The Festival closed Sunday evening with the U.S. premiere of THIS CHANGES EVERYTHING straight from its world premiere at Toronto. Prior to the screening, CIFF hosted its annual Awards Ceremony, presenting four awards for documentary features and one for a documentary short, in addition to its Points North Pitch Award and three grants awarded through a partnership with the Conservation Media Group.
CIFF partnered this year with the Conservation Media Group on the CMG Action Grant Pitch, open to projects from filmmakers and organizations alike that used video to create measurable action in ocean conservation or sustainable energy. With the strength of this inaugural class of applicants, CMG chose to award grants to not one but three projects.
- SUNCATCHER, Shalina Kantayya (7th Empire Media) – $10,000
- PICK IT UP!, Razan Ghalayini – $6,000
- A TALE OF PLASTIC, Tierney Thys & Noe Sardet (Parafilms) – $10,000
CIFF and long-time partner Documentary Educational Resources launched a new award at the 2015 festival: the John Marshall Award for Contemporary Ethnographic Media. The competition included eight contemporary titles screening in the main slate alongside historic ethnographic work in Being There, a sidebar supported by the Academy of Motion Picture Arts & Sciences. The 2015 John Marshall Award went to Anna Roussillon’s I AM THE PEOPLE (JE SUIS LE PEUPLE).

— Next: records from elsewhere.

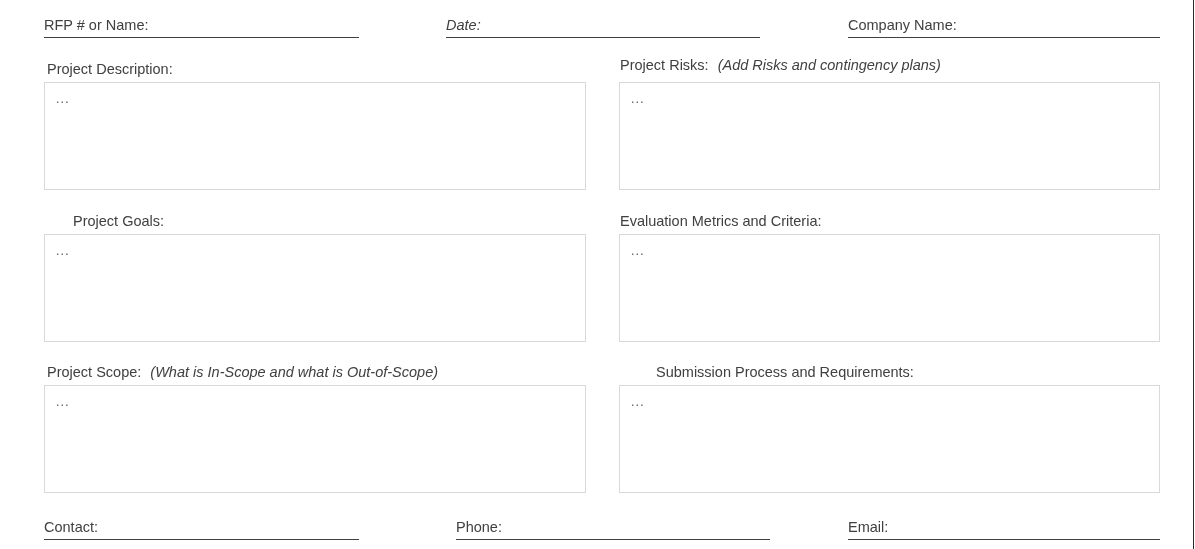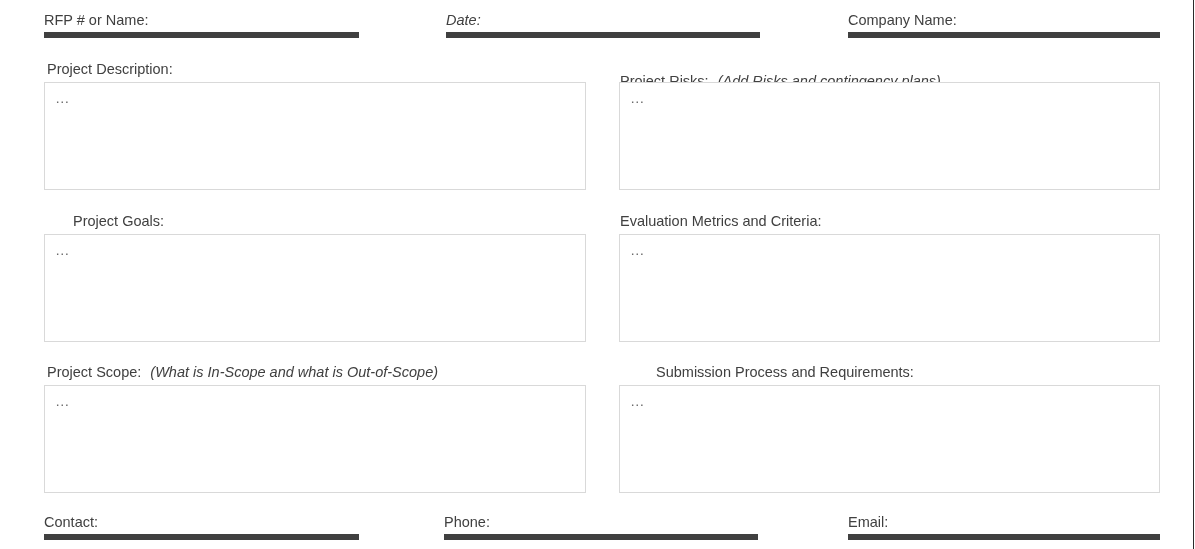--- a/index.html
+++ b/index.html
@@ -34,21 +34,21 @@
     left: 1193px;
     width: 1px;
     height: 549px;
     background: #2b2b2b;
   }
 
   
   .line-field {
     position: absolute;
     box-sizing: border-box;
-    border-bottom: 6px solid #404040;
+    border-bottom: 1px solid #404040;
     height: 24px;
   }
   .line-field .field-label {
     position: absolute;
     left: 0;
     bottom: 3px;
     font-size: 14.5px;
     line-height: 18px;
     color: #404040;
     white-space: nowrap;
@@ -104,21 +104,21 @@
   </div>
 
   <div class="section-label" style="left:47px; top:60px;text-align:center;">
     <span>Project Description:</span>
     <span class="hint"></span>
   </div>
   <div class="text-box" style="left:44px; top:82px; width:542px; height:108px;">
     <span class="box-value">…</span>
   </div>
 
-  <div class="section-label" style="left:620px; top:72px;">
+  <div class="section-label" style="left:620px; top:56px;">
     <span>Project Risks:</span>
     <span class="hint" style="margin-left: 5px;">(Add Risks and contingency plans)</span>
   </div>
   <div class="text-box" style="left:619px; top:82px; width:541px; height:108px;">
     <span class="box-value">…</span>
   </div>
 
   <div class="section-label" style="left:47px; top:212px;margin-left:26px;">
     <span>Project Goals:</span>
     <span class="hint"></span>
@@ -149,21 +149,21 @@
   </div>
   <div class="text-box" style="left:619px; top:385px; width:541px; height:108px;">
     <span class="box-value">…</span>
   </div>
 
   <div class="line-field" style="left:44px; top:516px; width:315px;text-align:right;">
     <span class="field-label">Contact:</span>
     <span class="field-value"></span>
   </div>
 
-  <div class="line-field" style="left:444px; top:516px; width:314px;">
+  <div class="line-field" style="left:456px; top:516px; width:314px;">
     <span class="field-label">Phone:</span>
     <span class="field-value"></span>
   </div>
 
   <div class="line-field" style="left:848px; top:516px; width:312px;">
     <span class="field-label">Email:</span>
     <span class="field-value"></span>
   </div>
 
   <div class="right-edge-rule"></div>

CIFF continued to champion short films in the 2015 edition. Each year it showcases the Cinema Eye Honors Shorts nominees which were announced last week from Camden. CIFF partnered with the Boston-based Non-Fiction Cartel to award the Camden Cartel Award for Best Short to Paulina Skibinska’s OBJECT, with Special Jury mention going to Eleanor Mortimer’s TERRITORY.
Jurors Turner Ross (Co-Director, WESTERN), Eric Hynes (Film Comment) and Charlotte Selb (RIDM) awarded the 2015 Emerging Cinematic Vision Award to Anna Roussillon’s I AM THE PEOPLE (JE SUIS LE PEUPLE), with Special Jury Mention going to Morgan Knibbe’s THOSE WHO FEEL THE FIRE BURNING.
This year’s jury of Janet Pierson (SXSW), Jason Osder (Director, LET THE FIRE BURN) and Charlie Phillips (The Guardian) awarded the 2015 Harrell Award for Best Documentary Feature to Alexandria Bombach and Mo Scarpelli’s FRAME BY FRAME, with Special Jury Mention going to Alexandre Nanau’s TOTO AND HIS SISTERS.
The 2015 Camden International Film Festival Audience Award sponsored by Ann and Dick Costello went to Morgan Neville and Robert Gordon’s BEST OF ENEMIES.
On Saturday at the annual Dowling Walsh Gallery Reception, sponsored by CNN Films, CIFF announced the winner of the 2015 Points North Pitch Award and Modulus Finishing Fund, which went to GREYWATER, directed and produced by Jeff Unay. GREYWATER was also a participant in CIFF’s inaugural Camden/Tribeca Film Institute Retreat presented by CNN this past June. CIFF will continue to support all six selected Points North Fellowship projects at the Cinema Eye Honors in January 2016.